According to the Employers, these instances of joint control represented the rare exception rather than the rule. The Employers assert that Mahon exercised independent control over the vast majority of its 350 to 400 employees. Furthermore, the Employers maintain that cases involving supervision or decision-making regarding the essential terms of employment by Mingo over Mahon laborers were highly unusual. According to the Employers, Mingo exerted the degree of control over Mahon labor that would customarily characterize an outsourcing relationship. That is, Mahon made changes in response to Mingo’s evolving needs. The Employers also maintain that Mingo was unaware of the union experience of the Mahon laborers that it was found to have turned away. Furthermore, the Employers maintain that Mingo hiring decisions were motivated only by their specific labor requirements.

The United Mine Workers of America (the “Union”) began organizing activity at the Mine in January 1994. 1 About one month later, the Union held its first mass union meeting, at which time the campaign became open. Union organizers employed customary means in support of their campaign, including the distribution of literature and stickers. The Employers responded decisively to the news of the campaign. This response included inter *182 rogations of employees regarding their own involvement in union organization as well as the involvement of their peers. Mingo management also threatened to terminate employees suspected of involvement with the union campaign. The record also contains evidence that Mingo threatened, in the event the campaign were successful, to terminate its relationship with Mahon and close the Mine. Ma-hon employees who were seen demonstrating support for the Union, by for example wearing stickers on their helmets, were warned to remove the stickers or risk endangering their prospects of obtaining a position with Mingo. The Employers developed stickers of their own in opposition to the campaign, which they distributed to employees accompanied by the suggestion that they be displayed. The Employers went as far as to tell Massey, who rode to work with an open Union supporter, to terminate all association or risk losing his job.

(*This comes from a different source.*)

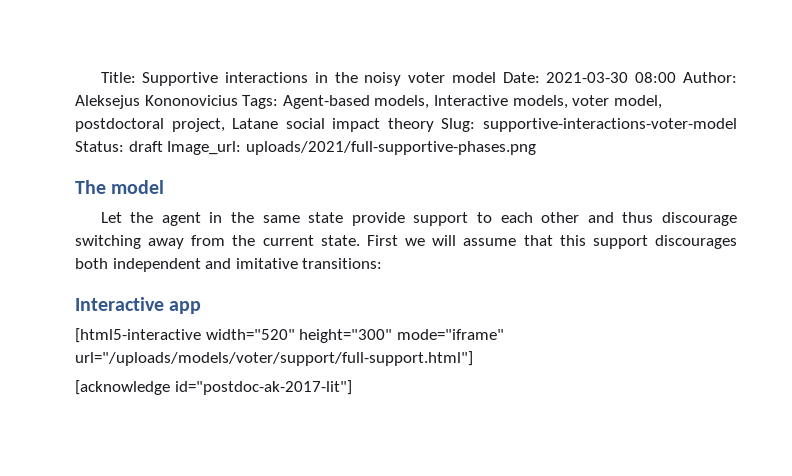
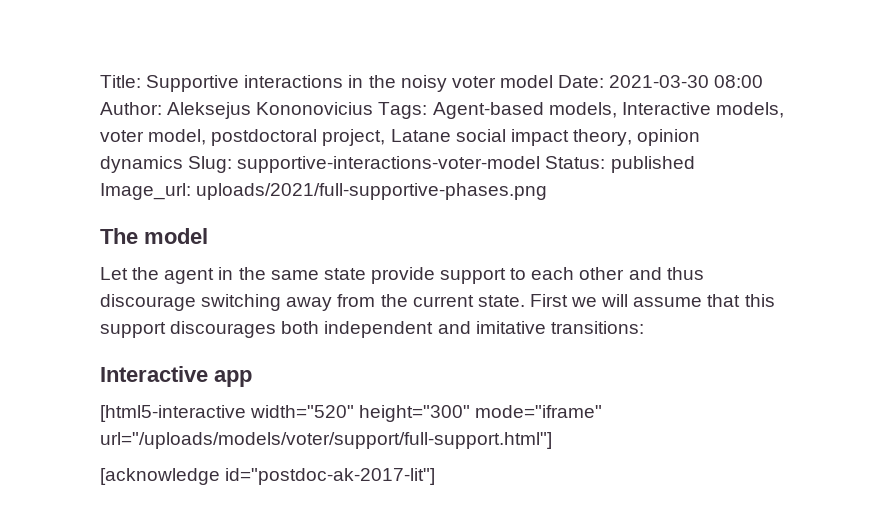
[387,118,434,132] theory -> [572,129,701,146] [100,156,183,173] theory, opinion dynamics
[128,141,163,152] draft -> [610,156,695,173] published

In late March 1994, Mingo informed Ma-hon that there would be an upcoming layoff of Mahon employees due to a decrease in demand for laborers. Amon Mahon organized a meeting with his supervisors to discuss the issue. At this meeting, according to a statement attributed to Assistant Foreman Danny Colegrove, Mahon said that his firm would have to fire about 20 employees to “make them an example to everybody else.” The ALJ found, over the Employers’ denials that such an event ever occurred, that a few days before the layoff was announced, senior management of Mingo and Mahon met to determine which employees to lay off.